Ridwan Madon

How can I combat toxic masculinity by creating a safe space for men to exercise their emotions?



Toxic masculinity stems from stereotypical masculine gender roles that prevent men from expressing their emotions. The research shows men are thought to be the dominant ‘alpha male’ and to limit their emotional range primarily to expressions of anger.

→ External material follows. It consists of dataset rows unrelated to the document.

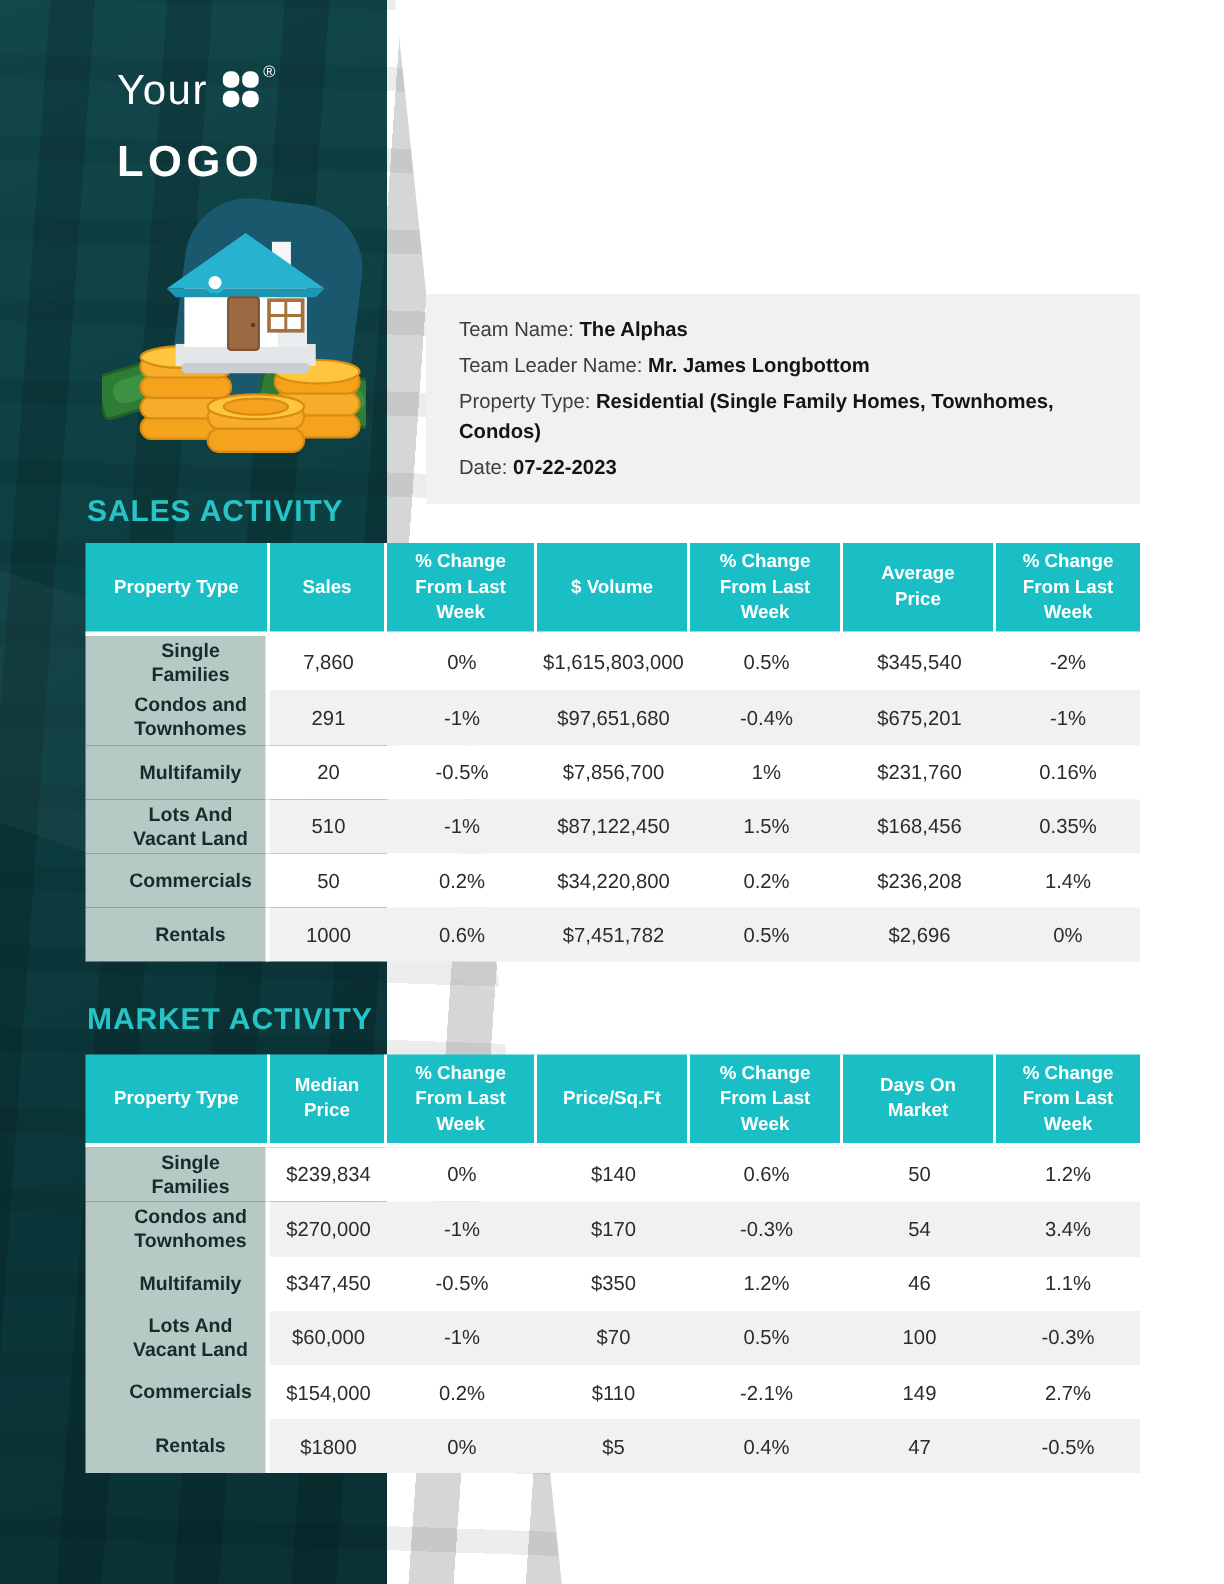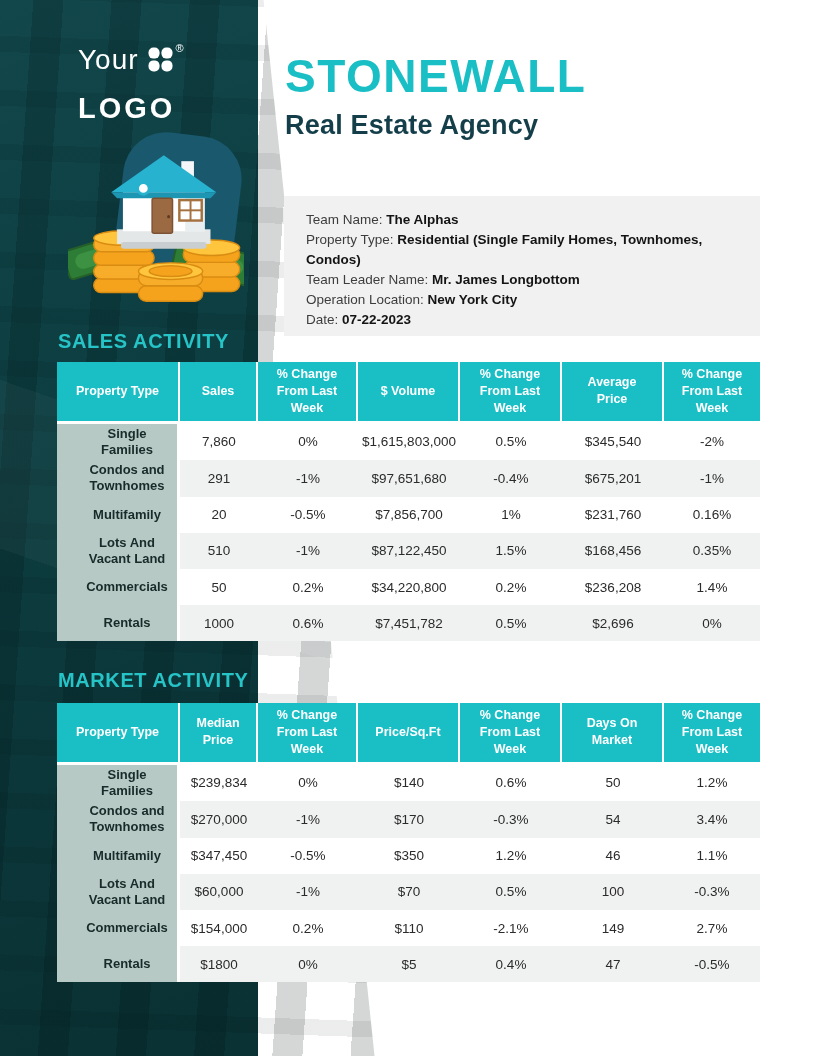--- a/index.html
+++ b/index.html
@@ -171,10 +171,6 @@
   <h2 class="section-heading sales">SALES ACTIVITY</h2>
   <h2 class="section-heading market">MARKET ACTIVITY</h2>
 
-  <header class="masthead">
-    <h1>STONEWALL</h1>
-    <div class="subtitle">Real Estate Agency</div>
-  </header>
 
   <section class="info-box" id="info-box">
       <div class="info-row"><span>Team Name:</span> <span class="value">The Alphas</span></div>

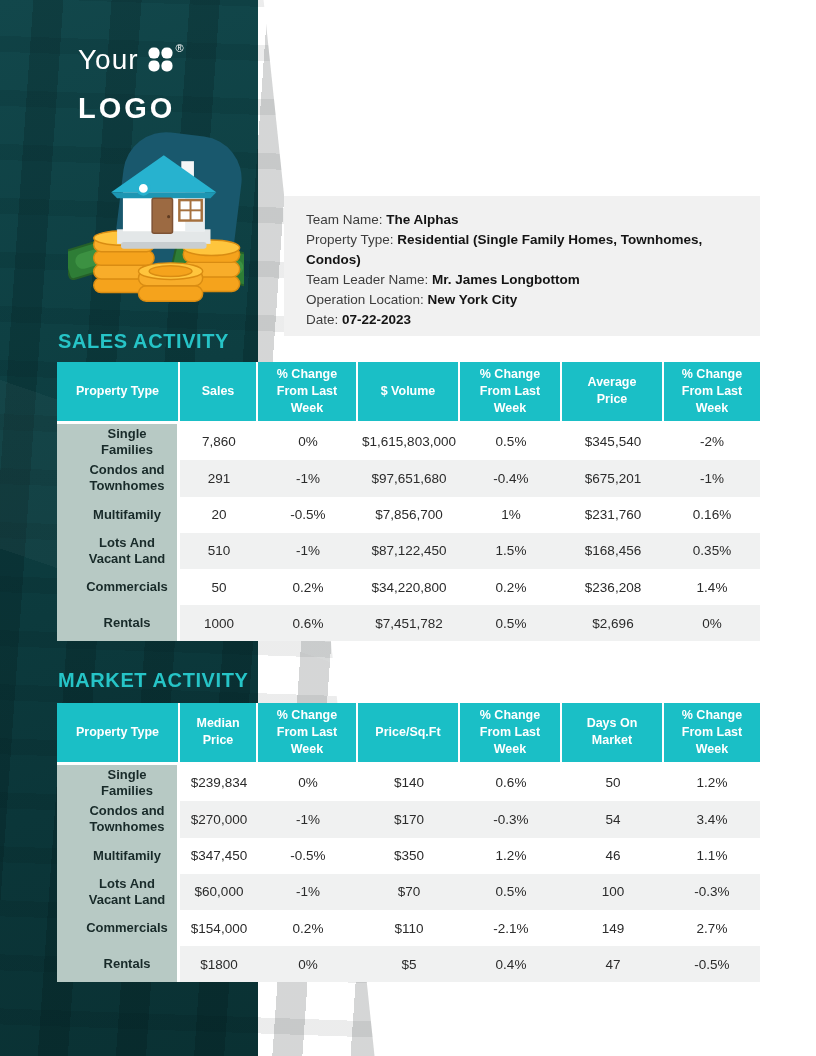--- a/index.html
+++ b/index.html
@@ -174,8 +174,8 @@
 
   <section class="info-box" id="info-box">
       <div class="info-row"><span>Team Name:</span> <span class="value">The Alphas</span></div>
+      <div class="info-row"><span>Team Leader Name:</span> <span class="value">Mr. James Longbottom</span></div>
       <div class="info-row"><span>Property Type:</span> <span class="value">Residential (Single Family Homes, Townhomes, Condos)</span></div>
-      <div class="info-row"><span>Team Leader Name:</span> <span class="value">Mr. James Longbottom</span></div>
       <div class="info-row"><span>Operation Location:</span> <span class="value">New York City</span></div>
       <div class="info-row"><span>Date:</span> <span class="value">07-22-2023</span></div>
     </section>

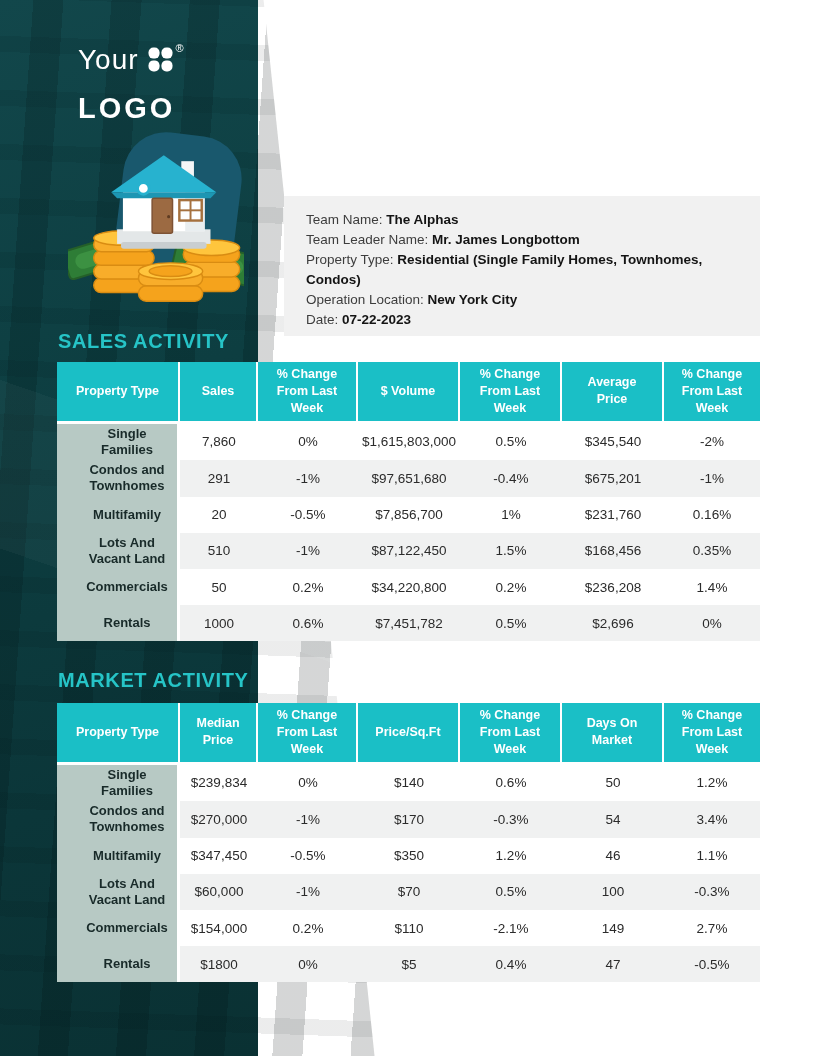--- a/index.html
+++ b/index.html
@@ -176,7 +176,6 @@
       <div class="info-row"><span>Team Name:</span> <span class="value">The Alphas</span></div>
       <div class="info-row"><span>Team Leader Name:</span> <span class="value">Mr. James Longbottom</span></div>
       <div class="info-row"><span>Property Type:</span> <span class="value">Residential (Single Family Homes, Townhomes, Condos)</span></div>
-      <div class="info-row"><span>Operation Location:</span> <span class="value">New York City</span></div>
       <div class="info-row"><span>Date:</span> <span class="value">07-22-2023</span></div>
     </section>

While there are men who can express their emotion, many are taught to suppress it. I was brought up in a household where I could not express my emotions. It was always a constant battle between what I felt and what I was taught to feel.

I was also a part of a deeply misogynistic, male-dominated space where my male friends behaved in a sexist way, verbal abuse was common. I witnessed how they internalized the societal message that sexual objectification is innocuous. They lack empathy toward women and feel entitled to objectify women. They disturbingly see issues like harassment, verbal and physical abuse, and violence as normal. Their ignorance is an affirmation of their masculinity.

But there are men who want to speak out against misogyny. However, because they feel isolated and alone in their discomfort, they do not say anything. Their silence, in turn, reinforces the false perception that only a few men want to engage in conversations around gender politics.

Rakan, which means ‘companion’ in the Malay Language, is a wearable chatbot that allows men to express their emotions. Users navigate open-ended questions designed to help them exercise their emotional intelligence. Because Rakan is a mobile wearable, users can also interact with it at their own time.

In conclusion, Rakan is the first step for men to exercise their emotions without social pressure. By giving them an intimate space to navigate through conversations, men can build their empathy, emotional intelligence, and interpersonal skills.